Going through the lines below, tally those that include "align", and give only the number.

Start of Block

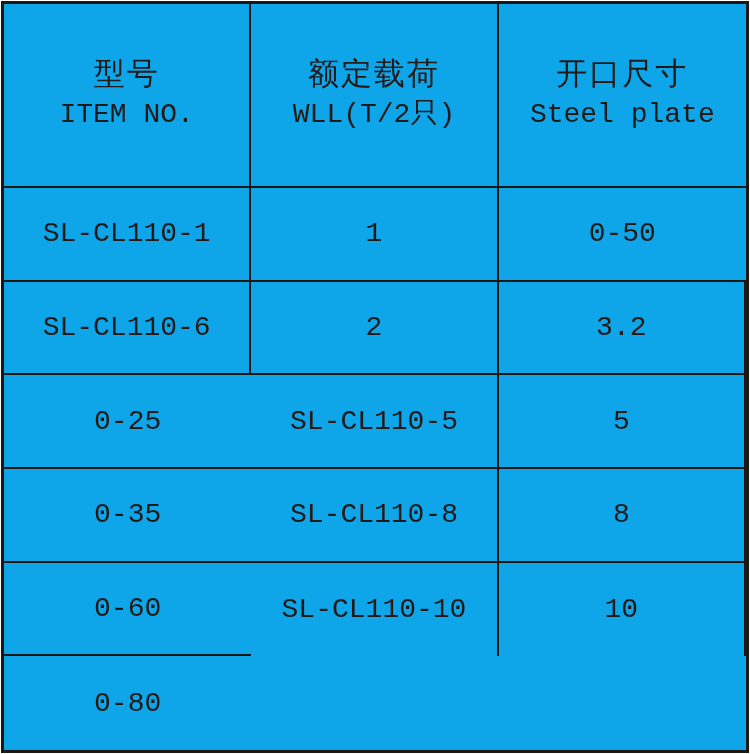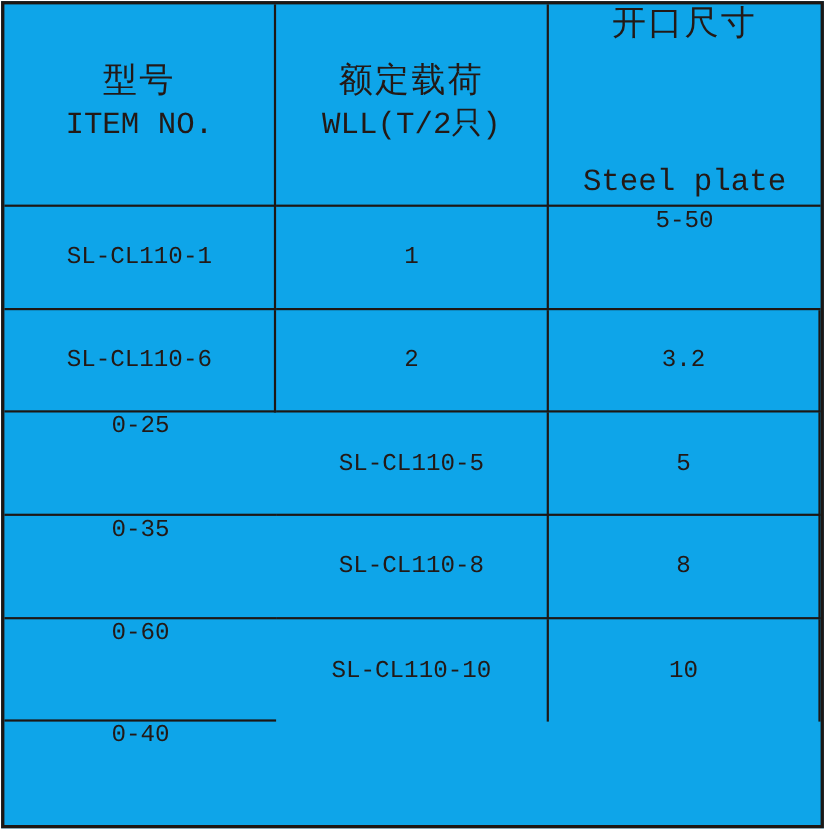--- a/index.html
+++ b/index.html
@@ -29,36 +29,36 @@
   .cell {
     border-right: 2px solid #1d1714;
     border-bottom: 2px solid #1d1714;
     display: flex;
     flex-direction: column;
     align-items: center;
     justify-content: center;
     text-align: center;
     overflow: hidden;
   }
-  .cell.last-col { border-right: none; justify-content: space-between; }
+  .cell.last-col { border-right: none; }
   .cell.last-row { border-bottom: none; }
   .header-cell {
     line-height: 1.32;
   }
   .zh-line {
     font-size: 31px;
     letter-spacing: 2px;
     white-space: nowrap;
   }
   .en-line {
     font-size: 28px;
     white-space: nowrap;
   }
   .data-cell {
-    font-size: 22px;
+    font-size: 28px;
     white-space: nowrap;
   }
 </style>
 </head>
 <body>
 
 <div class="spec-table">
 
   <div class="cell header-cell">
     <div class="zh-line">型号</div>
@@ -68,33 +68,33 @@
     <div class="zh-line">额定载荷</div>
     <div class="en-line">WLL(T/2只)</div>
   </div>
   <div class="cell header-cell last-col">
     <div class="zh-line">开口尺寸</div>
     <div class="en-line">Steel plate</div>
   </div>
 
   <div class="cell data-cell">SL-CL110-1</div>
   <div class="cell data-cell">1</div>
-  <div class="cell data-cell last-col">5-50</div>
+  <div class="cell data-cell last-col">0-50</div>
 
   <div class="cell data-cell">SL-CL110-6</div>
   <div class="cell data-cell">2</div>
 
   <div class="cell data-cell">3.2</div>
   <div class="cell data-cell last-col">0-25</div>
 
   <div class="cell data-cell">SL-CL110-5</div>
   <div class="cell data-cell">5</div>
   <div class="cell data-cell last-col">0-35</div>
 
   <div class="cell data-cell">SL-CL110-8</div>
   <div class="cell data-cell">8</div>
   <div class="cell data-cell last-col">0-60</div>
 
   <div class="cell data-cell last-row">SL-CL110-10</div>
   <div class="cell data-cell last-row">10</div>
-  <div class="cell data-cell last-col last-row">0-40</div>
+  <div class="cell data-cell last-col last-row">0-80</div>
 
 </div>
 
 </body></html>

End of Block

#### Solution
2